Chronique d’un racket en haute altitude
Chicago, années 30. Sauf que les flingues sont remplacés par des piolets, les bars clandestins par des rédactions feutrées, et les valises de billets par des pleines pages de publicité. Ici, on ne parle pas d’alpinisme. On parle de business.
Le milieu
Dans ce milieu-là, tout le monde se connaît. Les rédactions, les institutions, les sponsors. On s’appelle par le prénom, on se tape dans le dos, on ne pose pas trop de questions. Le sommet ? Un détail. Ce qui compte, c’est l’histoire. Une bonne histoire, ça se vend. Une histoire invérifiable, c’est encore mieux : personne ne peut venir réclamer sa part.
La Bête 74
La Bête 74, c’est le Syndicat. Pas besoin de menaces : le système suffit. Tu veux exister ? Tu passes par nous. Tu veux publier ? Tu racontes ce qu’on peut imprimer. Tu veux douter ? Mauvaise idée, gamin. Dans ce business, le sceptique finit toujours au fond d’un tiroir.
Les faux exploits
Un type arrive, dit qu’il a fait le coup du siècle. Solo. Nuit. Tempête. Pas de témoins. Pas de preuves. Dans n’importe quel autre quartier, on lui demanderait des comptes. Ici ? On lui sert un whisky, on sort le carnet d’adresses, et on imprime.
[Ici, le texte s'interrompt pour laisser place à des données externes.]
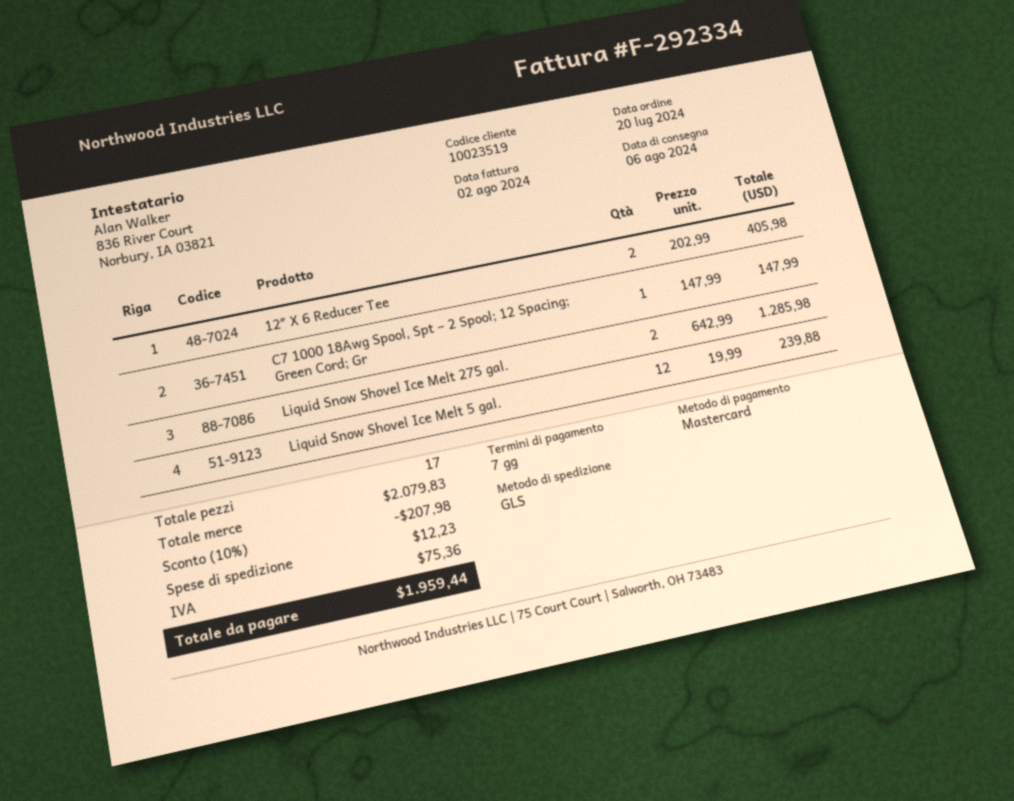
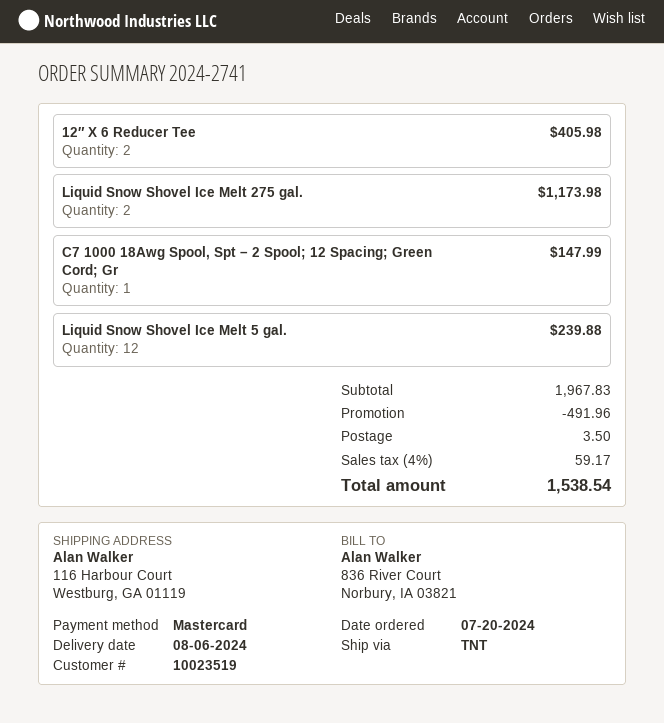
shipping method: GLS -> TNT
Liquid Snow Shovel Ice Melt 275 gal.: 2 for 1285.98 -> 2 for 1173.98
subtotal: 2079.83 -> 1967.83
discount: 207.98 -> 491.96
shipping: 12.23 -> 3.50
tax: 75.36 -> 59.17
total: 1959.44 -> 1538.54

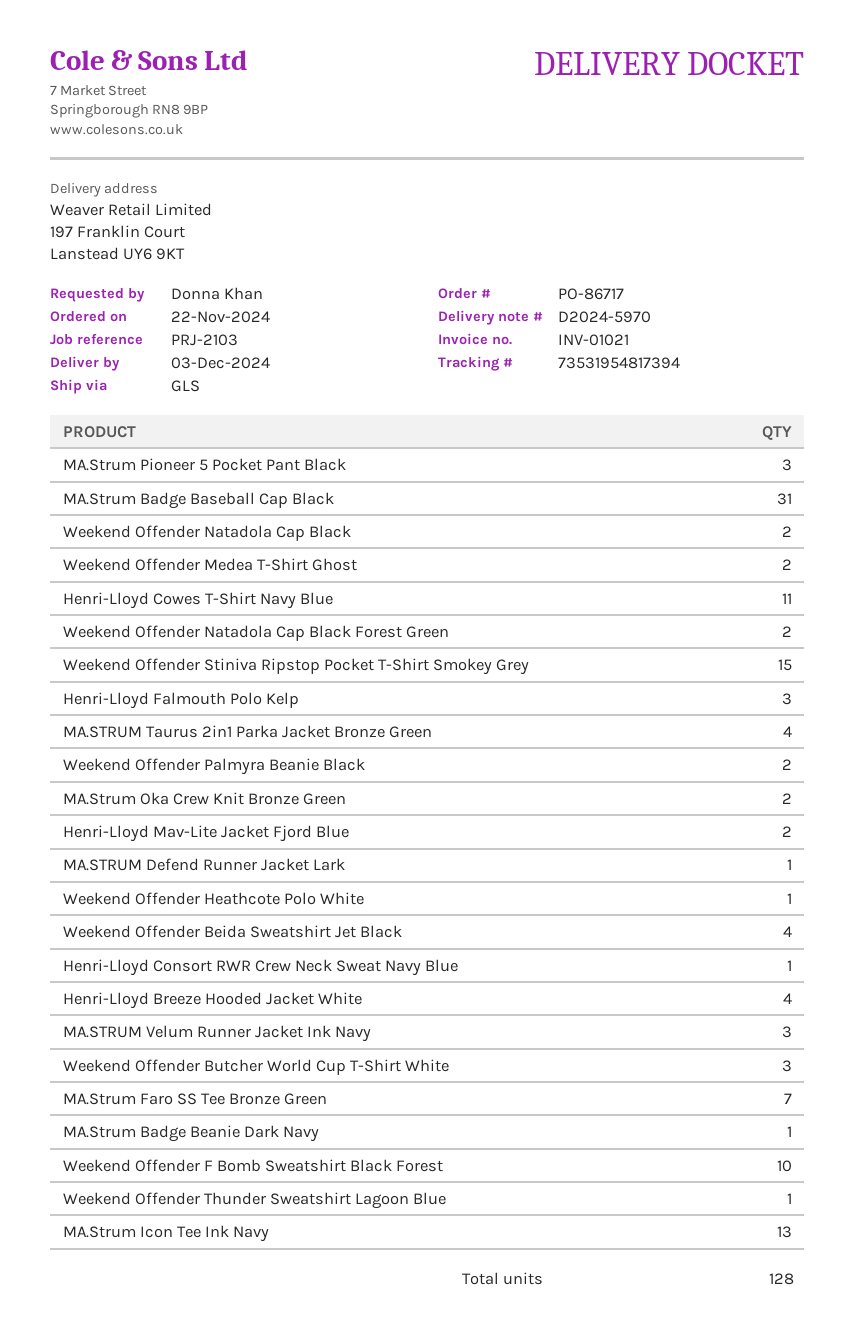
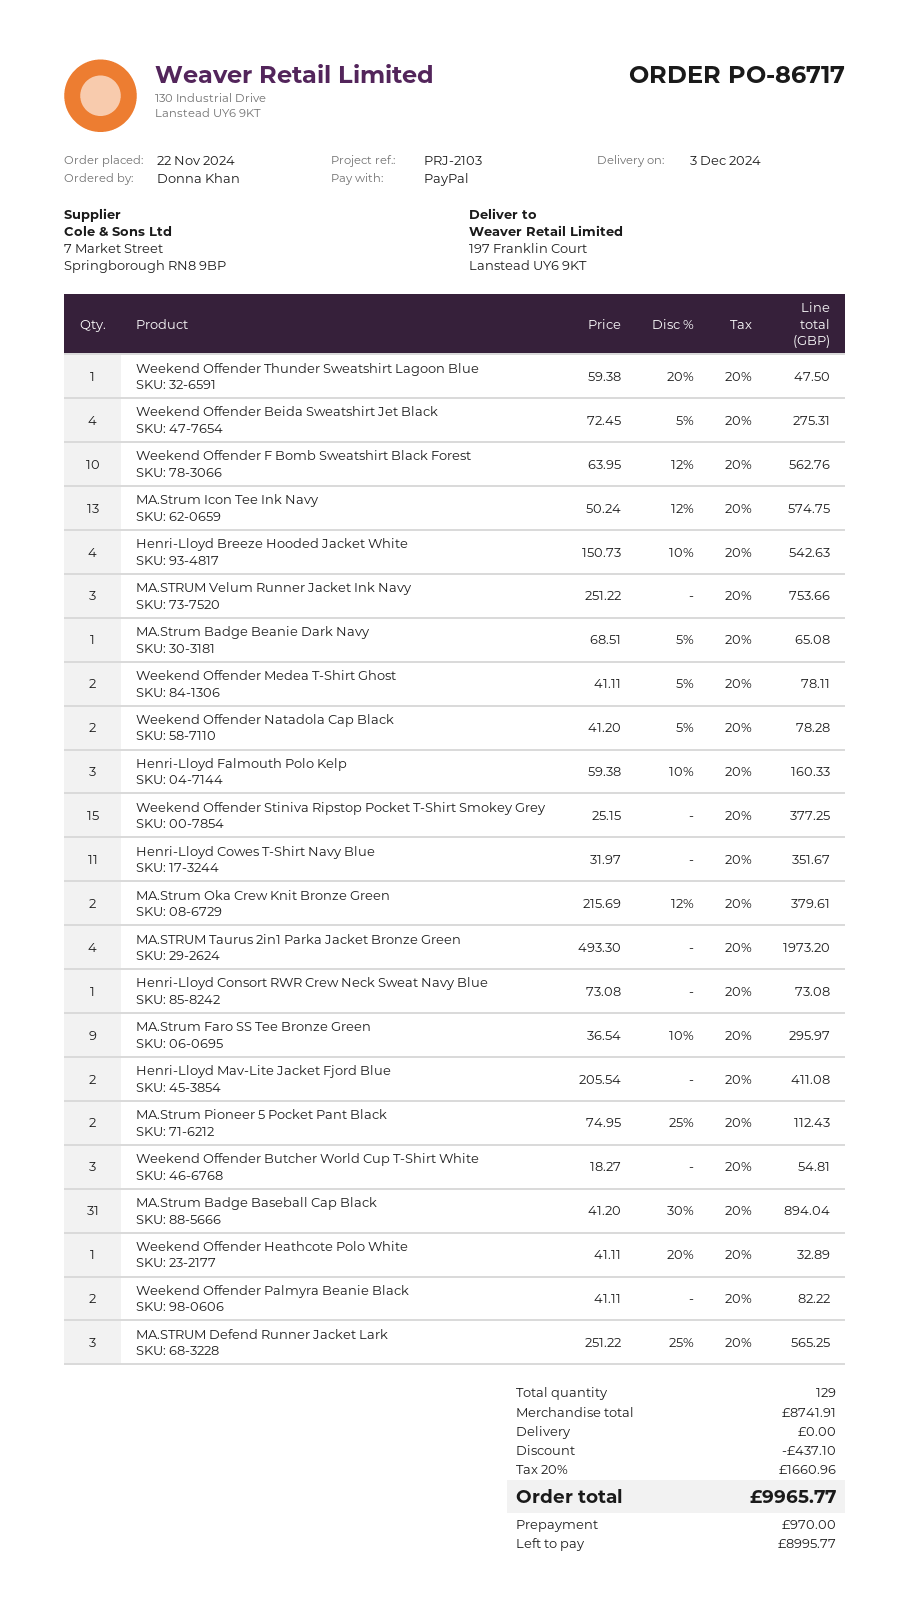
MA.Strum Pioneer 5 Pocket Pant Black: 3 -> 2
Weekend Offender Natadola Cap Black Forest Green: 2 -> none
MA.STRUM Defend Runner Jacket Lark: 1 -> 3
MA.Strum Faro SS Tee Bronze Green: 7 -> 9
total quantity: 128 -> 129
Les photos ? Empruntées. Le sommet ? Hors champ. Mais le tirage grimpe, lui. Et quand le tirage grimpe, tout le monde touche sa commission.
Les parrains respectables
Le plus beau dans cette histoire, c’est que personne n’a l’air coupable. Les parrains portent des vestes propres, parlent d’éthique, d’honneur, de tradition alpine. Ils ne mentent pas, ils laissent dire. Dans le milieu, c’est la même chose : celui qui se tait encaisse.
Les soldats
Les jeunes, eux, lisent ça et y croient. Ils montent là-haut avec des rêves imprimés en quadrichromie. On leur a vendu un itinéraire comme on vendrait de l’alcool frelaté. Certains ne redescendent pas. Dommage collatéral. Pas assez bankable pour la une.
Ghirardini
Ghirardini, c’est le type qui refuse d’entrer dans la combine. Pas de slogan. Pas de produit dérivé. Des faits. De l’hiver. De la solitude. Des preuves impossibles à maquiller. Alors forcément, il dérange. Dans ce milieu, un homme intègre, c’est plus dangereux qu’un indic.
Les règlements de comptes
Des années plus tard, quand l’arnaque commence à sentir trop fort, on fait diversion. On sort des livres sur d’autres mensonges, ailleurs, plus récents. Classique. Pendant qu’on regarde ailleurs, le vieux racket reste intact.
La loi du milieu
Ici, il n’y a pas de police. Juste des silences. Pas de procès. Juste l’oubli organisé. Et tant que l’argent coule, la Bête 74 continue de respirer.
Dernière parole
Dans la mafia comme dans la presse de montagne, la vérité n’est jamais gratuite. Elle coûte cher, et personne ne veut payer. Ghirardini, lui, a payé d’avance.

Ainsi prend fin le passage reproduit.